THE DATA below:

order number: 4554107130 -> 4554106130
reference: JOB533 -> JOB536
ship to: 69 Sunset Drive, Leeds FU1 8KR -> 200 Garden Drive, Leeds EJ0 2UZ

End of THE DATA.
THE DATA below:

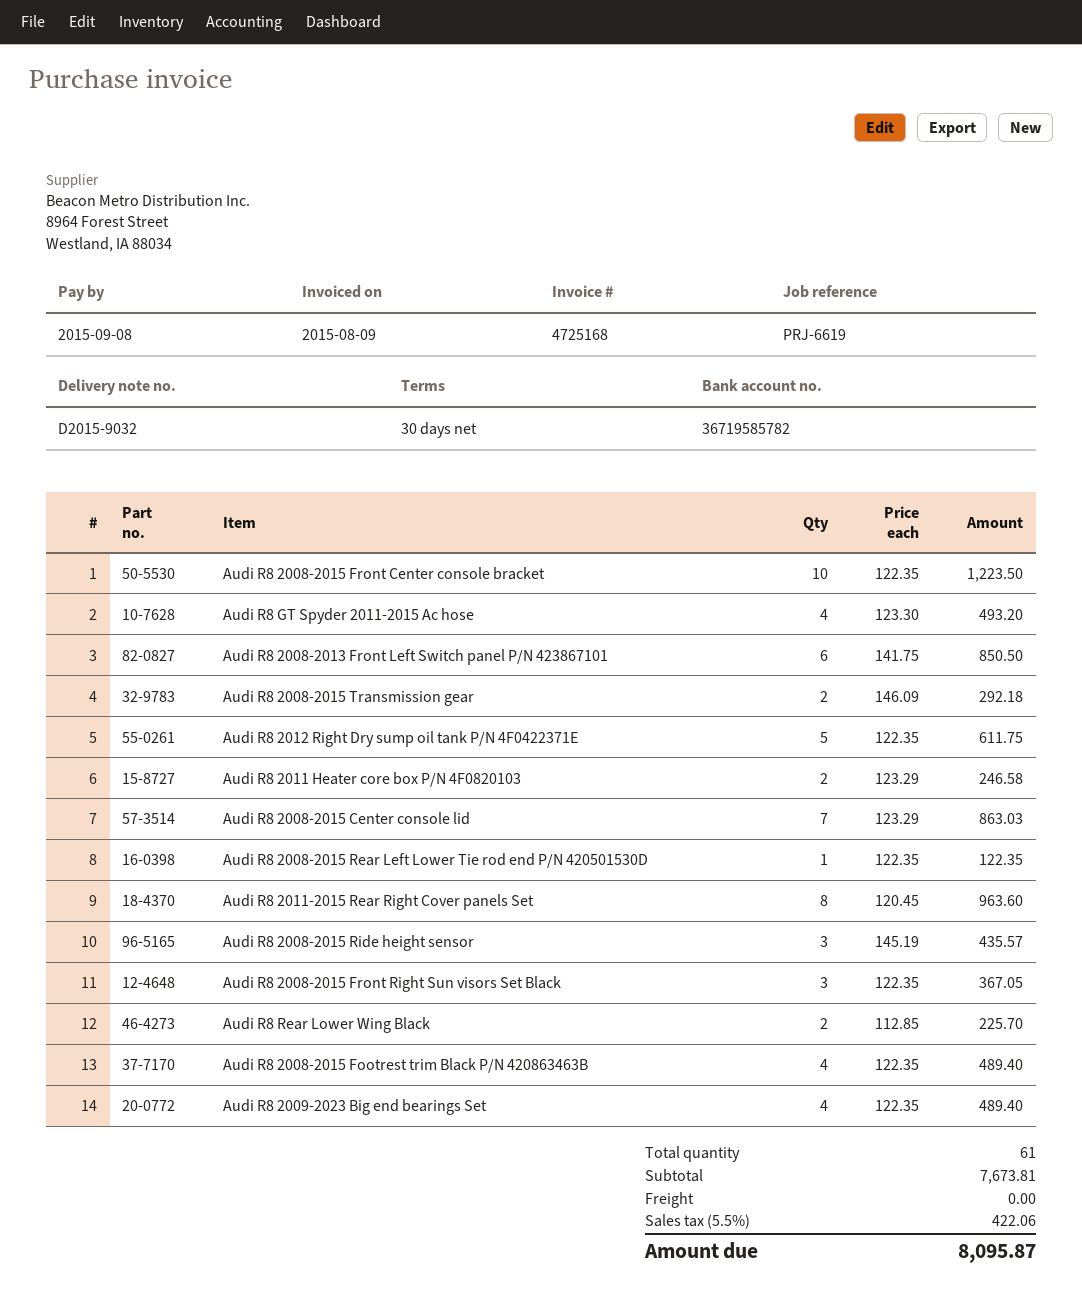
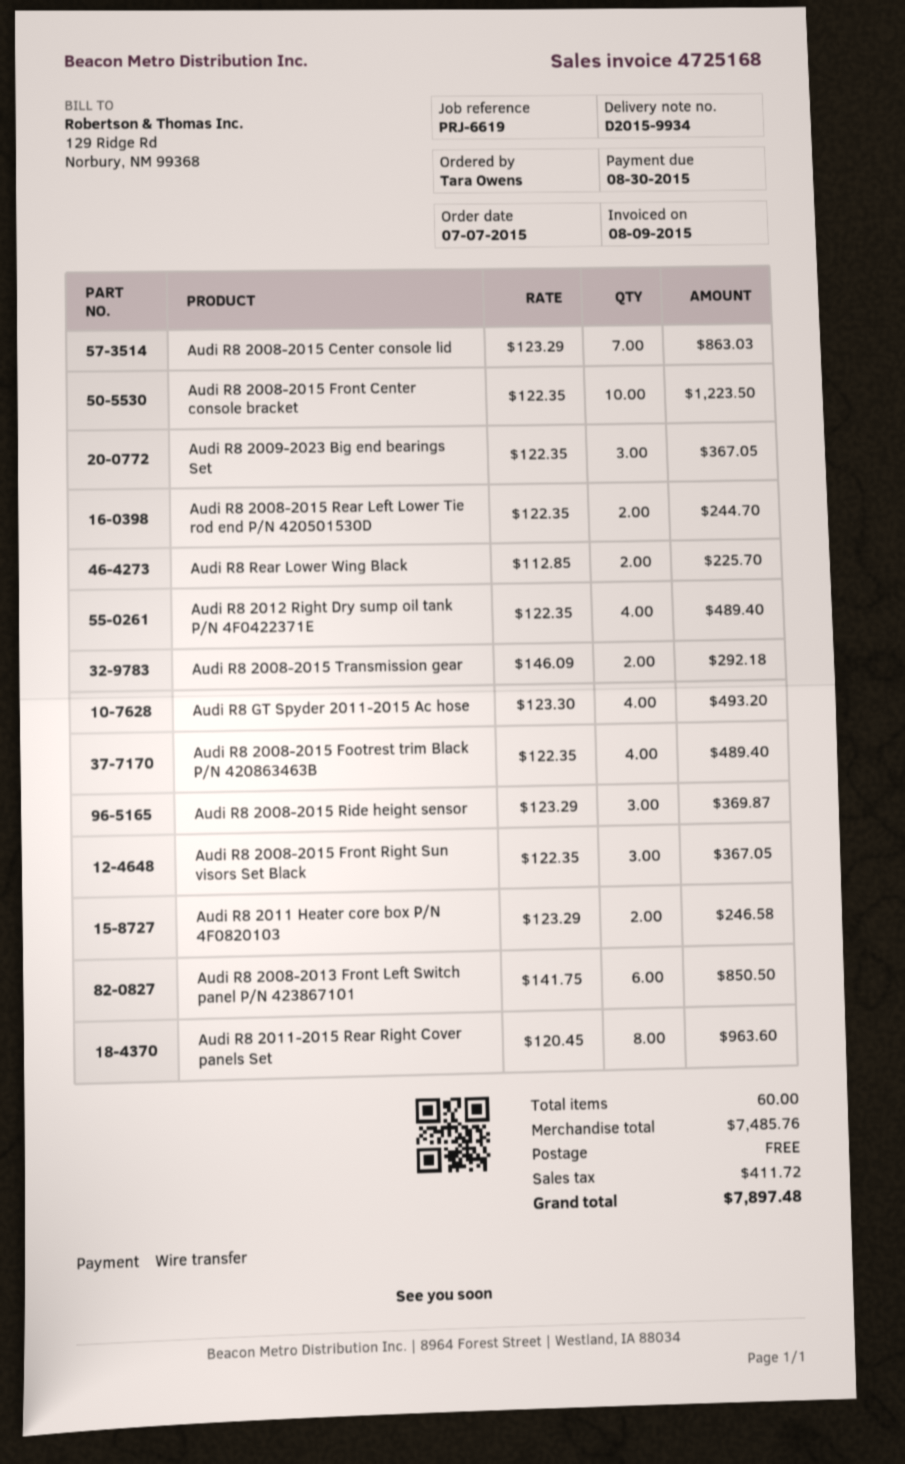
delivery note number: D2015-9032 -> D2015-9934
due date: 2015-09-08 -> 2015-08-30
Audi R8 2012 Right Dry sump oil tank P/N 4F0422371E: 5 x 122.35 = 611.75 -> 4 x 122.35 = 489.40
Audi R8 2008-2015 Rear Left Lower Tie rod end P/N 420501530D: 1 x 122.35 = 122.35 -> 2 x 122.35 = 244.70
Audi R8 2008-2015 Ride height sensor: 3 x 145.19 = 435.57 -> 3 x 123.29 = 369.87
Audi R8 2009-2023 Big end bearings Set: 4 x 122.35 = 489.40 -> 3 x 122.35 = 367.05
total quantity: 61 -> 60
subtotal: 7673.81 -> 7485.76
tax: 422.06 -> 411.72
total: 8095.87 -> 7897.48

End of THE DATA.

## WHAT YOU HAVE TO DO
Above are records; repeat only the lines starting at the line with "order number: 4554107130 -> 4554106130" and ending at the line with "ship to: 69", exactly as they appear, both included.

## OUTPUT BELOW
order number: 4554107130 -> 4554106130
reference: JOB533 -> JOB536
ship to: 69 Sunset Drive, Leeds FU1 8KR -> 200 Garden Drive, Leeds EJ0 2UZ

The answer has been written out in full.